• [Extracted data]
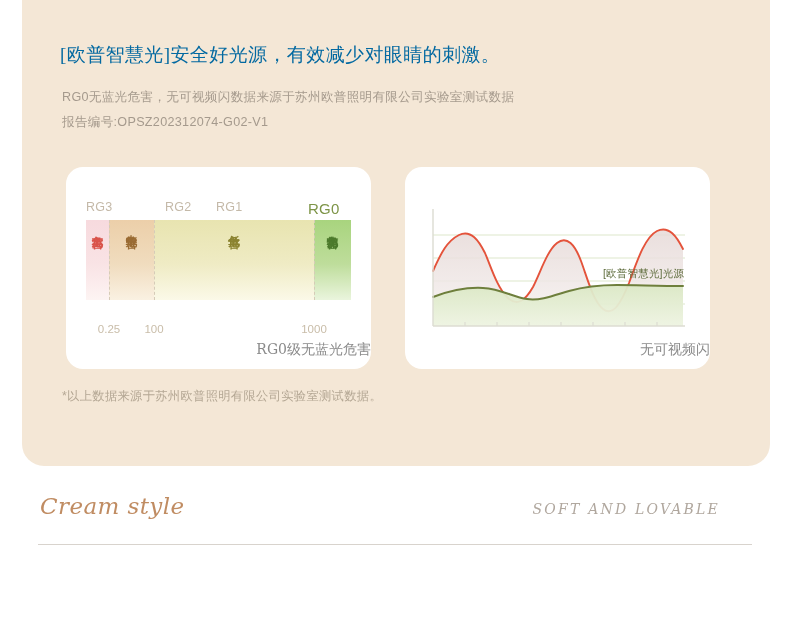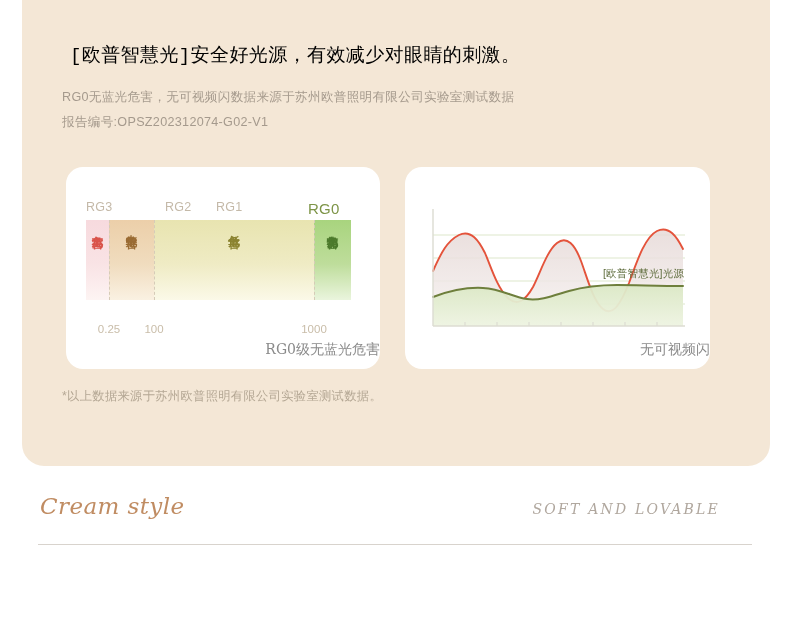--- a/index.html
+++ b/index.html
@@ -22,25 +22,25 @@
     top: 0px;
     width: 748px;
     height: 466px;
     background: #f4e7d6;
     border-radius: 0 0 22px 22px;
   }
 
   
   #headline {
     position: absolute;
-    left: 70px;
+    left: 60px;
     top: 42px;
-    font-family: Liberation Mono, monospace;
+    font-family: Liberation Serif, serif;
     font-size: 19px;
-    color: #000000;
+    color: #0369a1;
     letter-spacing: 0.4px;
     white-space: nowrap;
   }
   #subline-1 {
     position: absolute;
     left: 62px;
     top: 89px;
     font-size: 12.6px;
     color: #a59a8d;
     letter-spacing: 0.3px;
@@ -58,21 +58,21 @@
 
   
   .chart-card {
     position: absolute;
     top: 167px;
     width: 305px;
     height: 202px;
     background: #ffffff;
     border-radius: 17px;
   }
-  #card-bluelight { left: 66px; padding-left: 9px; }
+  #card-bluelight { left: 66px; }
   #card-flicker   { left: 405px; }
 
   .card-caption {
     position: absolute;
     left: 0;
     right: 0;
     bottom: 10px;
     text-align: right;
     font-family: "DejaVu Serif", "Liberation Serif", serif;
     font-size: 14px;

• [Problem requirements]
Only the lines containing "card" are needed; copy each of them from the data.

• [Response]
   .chart-card {
-  #card-bluelight { left: 66px; padding-left: 9px; }
+  #card-bluelight { left: 66px; }
   #card-flicker   { left: 405px; }
   .card-caption {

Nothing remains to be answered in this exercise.